Task brief: Leave out all pictures. Return exactly the lines from the top of the material through the line containing "line-height: 36px;".

Input material:
################

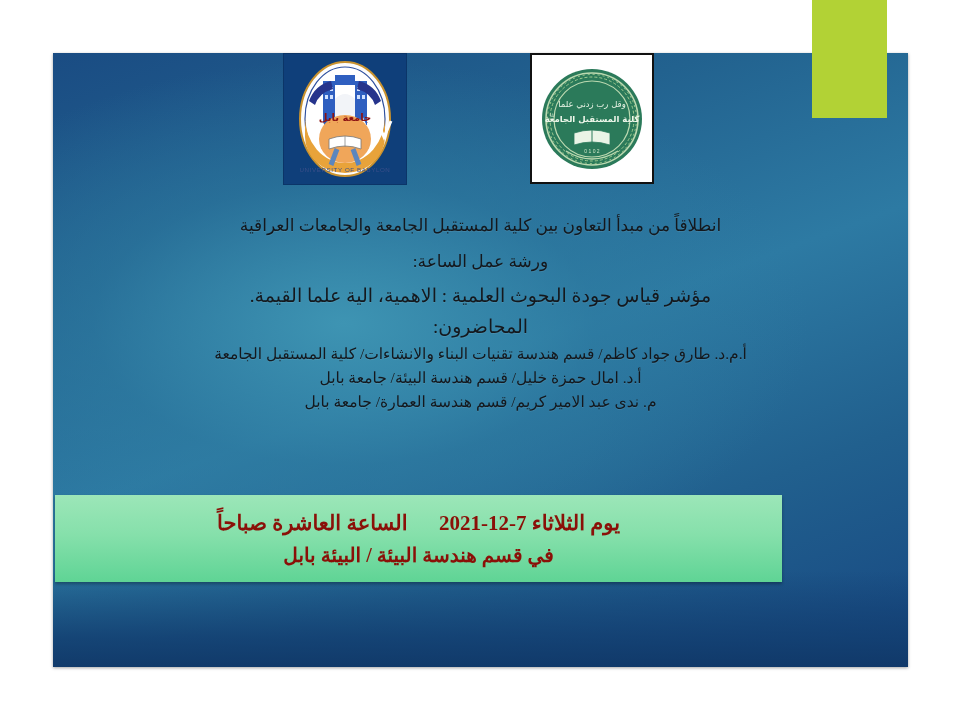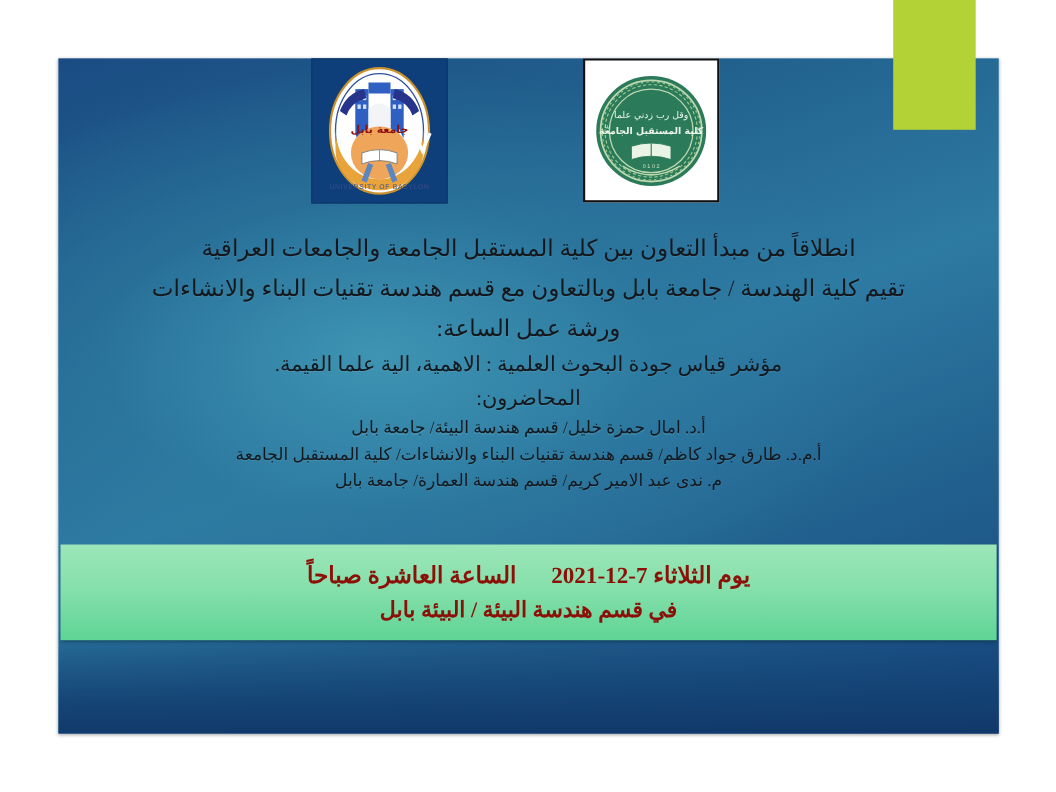--- a/index.html
+++ b/index.html
@@ -125,39 +125,39 @@
     color: #111418;
     direction: rtl;
   }
   .t-line {
     display: block;
     white-space: nowrap;
     color: #14181d;
     text-shadow: 0 1px 0 rgba(255,255,255,0.08);
   }
   .t-big {
-    font-size: 21px;
+    font-size: 17px;
     line-height: 36px;
     letter-spacing: 0px;
   }
   .t-mid {
     font-size: 19px;
     line-height: 31px;
   }
   .t-small {
     font-size: 15.5px;
     line-height: 24px;
   }
 
   
   #green-banner {
     position: absolute;
     left: 2px;          
     top: 442px;         
-    width: 851px;       
+    width: 727px;       
     height: 87px;
     background: linear-gradient(to bottom, #9ce6b8 0%, #86e0ab 45%, #5fd495 100%);
     box-shadow: 0 2px 3px rgba(0,0,0,0.30);
     z-index: 4;
     display: flex;
     flex-direction: column;
     align-items: center;
     justify-content: center;
     direction: rtl;
   }
@@ -245,26 +245,25 @@
           </text>
 
           <path d="M26 84 Q52 100 78 84" fill="none" stroke="#bcd9b0" stroke-width="1.4"></path>
           <text x="52" y="86" text-anchor="middle" font-family="'Liberation Sans', sans-serif" font-size="5" fill="#cfe6c8">2 0 1 0</text>
         </svg>
       </div>
     </div>
 
     <div id="body-text">
       <span class="t-line t-big">انطلاقاً من مبدأ التعاون بين كلية المستقبل الجامعة والجامعات العراقية</span>
-      <span class="t-line t-big">تقيم كلية الهندسة / جامعة بابل وبالتعاون مع قسم هندسة تقنيات البناء والانشاءات</span>
       <span class="t-line t-big">ورشة عمل الساعة:</span>
       <span class="t-line t-mid">مؤشر قياس جودة البحوث العلمية : الاهمية، الية علما القيمة.</span>
       <span class="t-line t-mid">المحاضرون:</span>
+      <span class="t-line t-small">أ.م.د. طارق جواد كاظم/ قسم هندسة تقنيات البناء والانشاءات/ كلية المستقبل الجامعة</span>
       <span class="t-line t-small">أ.د. امال حمزة خليل/ قسم هندسة البيئة/ جامعة بابل</span>
-      <span class="t-line t-small">أ.م.د. طارق جواد كاظم/ قسم هندسة تقنيات البناء والانشاءات/ كلية المستقبل الجامعة</span>
       <span class="t-line t-small">م. ندى عبد الامير كريم/ قسم هندسة العمارة/ جامعة بابل</span>
     </div>
 
     <div id="slide-bottom-shade"></div>
 
     <div id="green-banner">
       <span class="banner-line">يوم الثلاثاء 7-12-2021      الساعة العاشرة صباحاً</span>
       <span class="banner-line second">في قسم هندسة البيئة / البيئة بابل</span>
     </div>
 

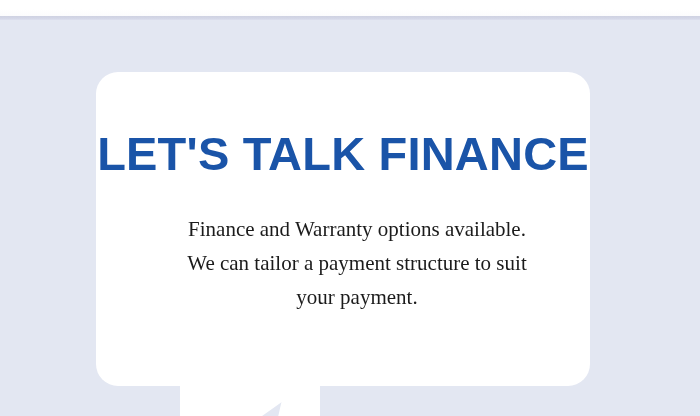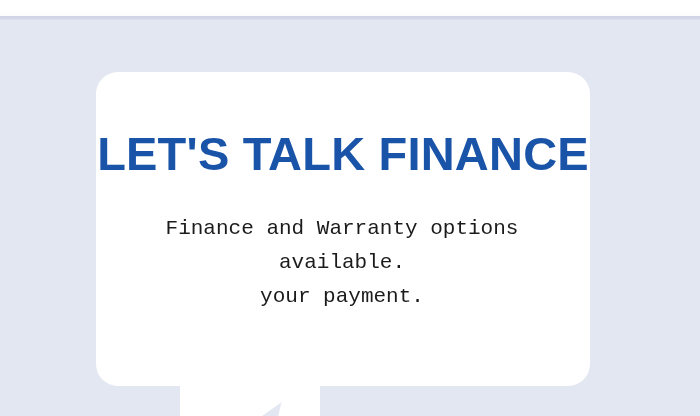--- a/index.html
+++ b/index.html
@@ -104,25 +104,25 @@
     font-size: 47px;
     font-weight: 700;
     letter-spacing: 0.2px;
     line-height: 1.0;
     color: #1a54a8;
     white-space: nowrap;
   }
 
   .body-copy {
     position: absolute;
-    left: 21px;
+    left: 36px;
     top: 140px;
     width: 450px;
     text-align: center;
-    font-family: Liberation Mono, monospace;
+    font-family: Liberation Serif, serif;
     font-size: 21px;
     font-weight: 400;
     line-height: 34px;
     color: #1b1b1b;
   }
   .body-copy .line {
     display: block;
   }
 </style>
 </head>
@@ -144,18 +144,19 @@
     </div>
 
     <div class="bubble-card"></div>
 
     <div class="bubble-content">
 
       <h1 class="headline">LET'S TALK FINANCE</h1>
 
       <div class="body-copy">
         <span class="line">Finance and Warranty options available.</span>
+        <span class="line">We can tailor a payment structure to suit</span>
         <span class="line">your payment.</span>
       </div>
 
     </div>
   </div>
 </div>
 
 </body></html>

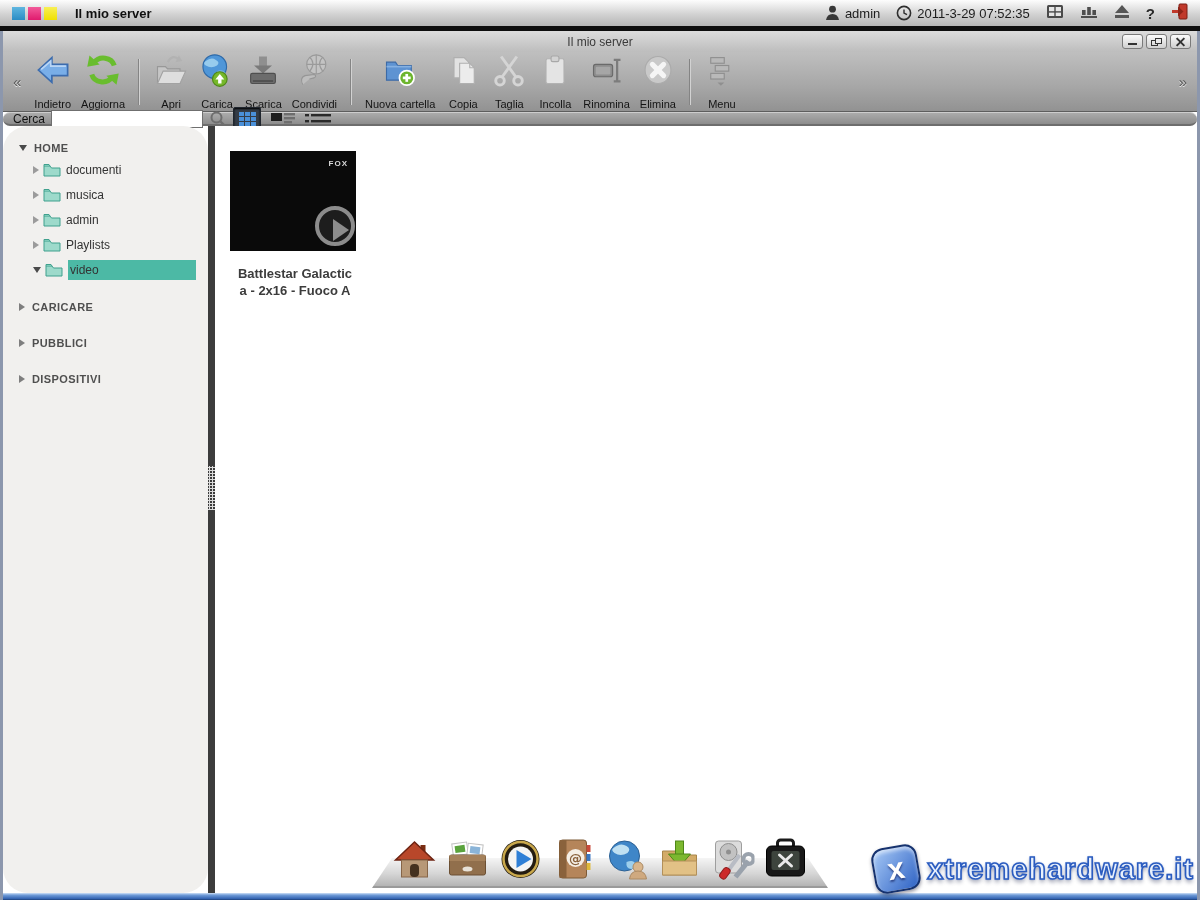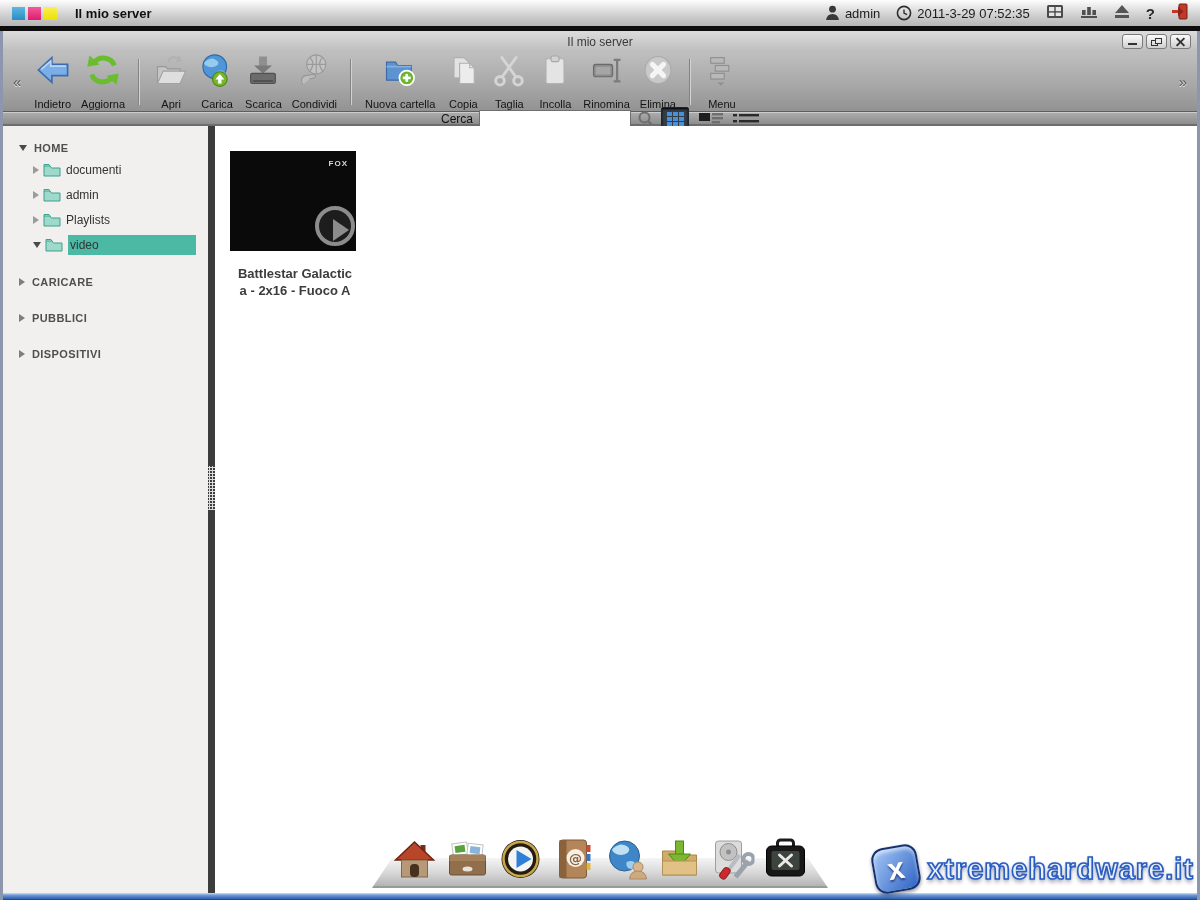--- a/index.html
+++ b/index.html
@@ -35,32 +35,32 @@
   .toolbar { height:60px; background:linear-gradient(#bfbfbf,#a6a6a6 60%,#929292); border-bottom:1px solid #5e5e5e; display:flex; align-items:center; padding:0 6px; }
   .chev { font-size:15px; color:#5a5a5a; text-shadow:0 1px 0 #e8e8e8; padding:0 4px; cursor:default; }
   .chev.right { margin-left:auto; }
   .tb-group { display:flex; gap:4px; padding:0 6px; }
   .tb-sep { width:0; height:46px; border-left:1px solid #848484; border-right:1px solid #d2d2d2; margin:0 4px; }
   .tb-btn { display:flex; flex-direction:column; align-items:center; justify-content:flex-end; gap:11px; padding:2px 3px; cursor:pointer; }
   .tb-btn svg { display:block; }
   .tb-btn .lbl { font-size:11px; color:#141414; white-space:nowrap; }
 
   
-  .filterbar { height:14px; background:linear-gradient(#ababab,#8d8d8d); border-top:1px solid #cdcdcd; border-bottom:2px solid #6d6d6d; display:flex; align-items:center; justify-content:center; gap:6px; padding:0 10px; }
+  .filterbar { height:14px; background:linear-gradient(#ababab,#8d8d8d); border-top:1px solid #cdcdcd; border-bottom:2px solid #6d6d6d; display:flex; align-items:center; justify-content:flex-start; gap:6px; padding:0 10px;border-radius:12px; }
   .search-label { font-size:12px; color:#111; }
   .search-input { width:152px; height:18px; border:1px solid #6f6f6f; background:#fff; font-size:12px; padding:0 4px; font-family:"Liberation Sans",sans-serif; }
   .viewbtn { width:28px; height:24px; border-radius:2px; display:flex; align-items:center; justify-content:center; cursor:pointer; }
   .viewbtn.active { background:#343c46; border:1px solid #20262e; box-shadow:inset 0 1px 2px #000; }
   .grid9 { display:grid; grid-template-columns:repeat(3,5px); grid-template-rows:repeat(3,4px); gap:1px; }
   .grid9 i { background:#4a90d9; }
   .vicon { margin-left:4px; cursor:pointer; }
 
   
   .content { flex:1; display:flex; overflow:hidden; }
-  .sidebar { width:205px; background:#f1f0ee; padding:13px 0 0 16px; font-size:12px; color:#333; }
+  .sidebar { width:205px; background:#f1f0ee; padding:13px 0 0 16px; font-size:12px; color:#333;border-radius:25px; }
   .splitter { width:7px; background:#3c3c3c; cursor:col-resize; }
   .grip { width:7px; height:44px; margin-top:340px; background-image:radial-gradient(#dcdcdc 1px, transparent 1.2px); background-size:3px 3px; }
   .main { flex:1; background:#ffffff; padding:25px 0 0 15px; position:relative; }
 
   .tri-down { width:0; height:0; border-left:4px solid transparent; border-right:4px solid transparent; border-top:6px solid #4a4a4a; display:inline-block; }
   .tri-right { width:0; height:0; border-top:4px solid transparent; border-bottom:4px solid transparent; border-left:6px solid #9b9b9b; display:inline-block; }
   .tri-right.dark { border-left-color:#7e7e7e; }
   .side-header { display:flex; align-items:center; gap:7px; height:18px; cursor:pointer; }
   .side-header .hlbl { font-weight:bold; font-size:11px; color:#4f4f4f; letter-spacing:.4px; }
   .side-row { display:flex; align-items:center; height:25px; margin-left:14px; cursor:pointer; }
@@ -366,20 +366,28 @@
               <path d="M1 3 V1.5 h5 l1 1.5" fill="#7ecab8" stroke="#3fa08d"></path>
             </svg>
           <span class="rlbl">documenti</span>
         </div>
         <div class="side-row">
           <span class="tri tri-right"></span>
           <svg width="18" height="14" viewBox="0 0 18 14">
               <path d="M1 3 h6 l1.5 2 H17 v8 H1 Z" fill="#9ddacb" stroke="#3fa08d"></path>
               <path d="M1 3 V1.5 h5 l1 1.5" fill="#7ecab8" stroke="#3fa08d"></path>
             </svg>
+          <span class="rlbl">musica</span>
+        </div>
+        <div class="side-row">
+          <span class="tri tri-right"></span>
+          <svg width="18" height="14" viewBox="0 0 18 14">
+              <path d="M1 3 h6 l1.5 2 H17 v8 H1 Z" fill="#9ddacb" stroke="#3fa08d"></path>
+              <path d="M1 3 V1.5 h5 l1 1.5" fill="#7ecab8" stroke="#3fa08d"></path>
+            </svg>
           <span class="rlbl">admin</span>
         </div>
         <div class="side-row">
           <span class="tri tri-right"></span>
           <svg width="18" height="14" viewBox="0 0 18 14">
               <path d="M1 3 h6 l1.5 2 H17 v8 H1 Z" fill="#9ddacb" stroke="#3fa08d"></path>
               <path d="M1 3 V1.5 h5 l1 1.5" fill="#7ecab8" stroke="#3fa08d"></path>
             </svg>
           <span class="rlbl">Playlists</span>
         </div>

################

Solution:
--- a/index.html
+++ b/index.html
@@ -125,39 +125,39 @@
     color: #111418;
     direction: rtl;
   }
   .t-line {
     display: block;
     white-space: nowrap;
     color: #14181d;
     text-shadow: 0 1px 0 rgba(255,255,255,0.08);
   }
   .t-big {
-    font-size: 21px;
+    font-size: 17px;
     line-height: 36px;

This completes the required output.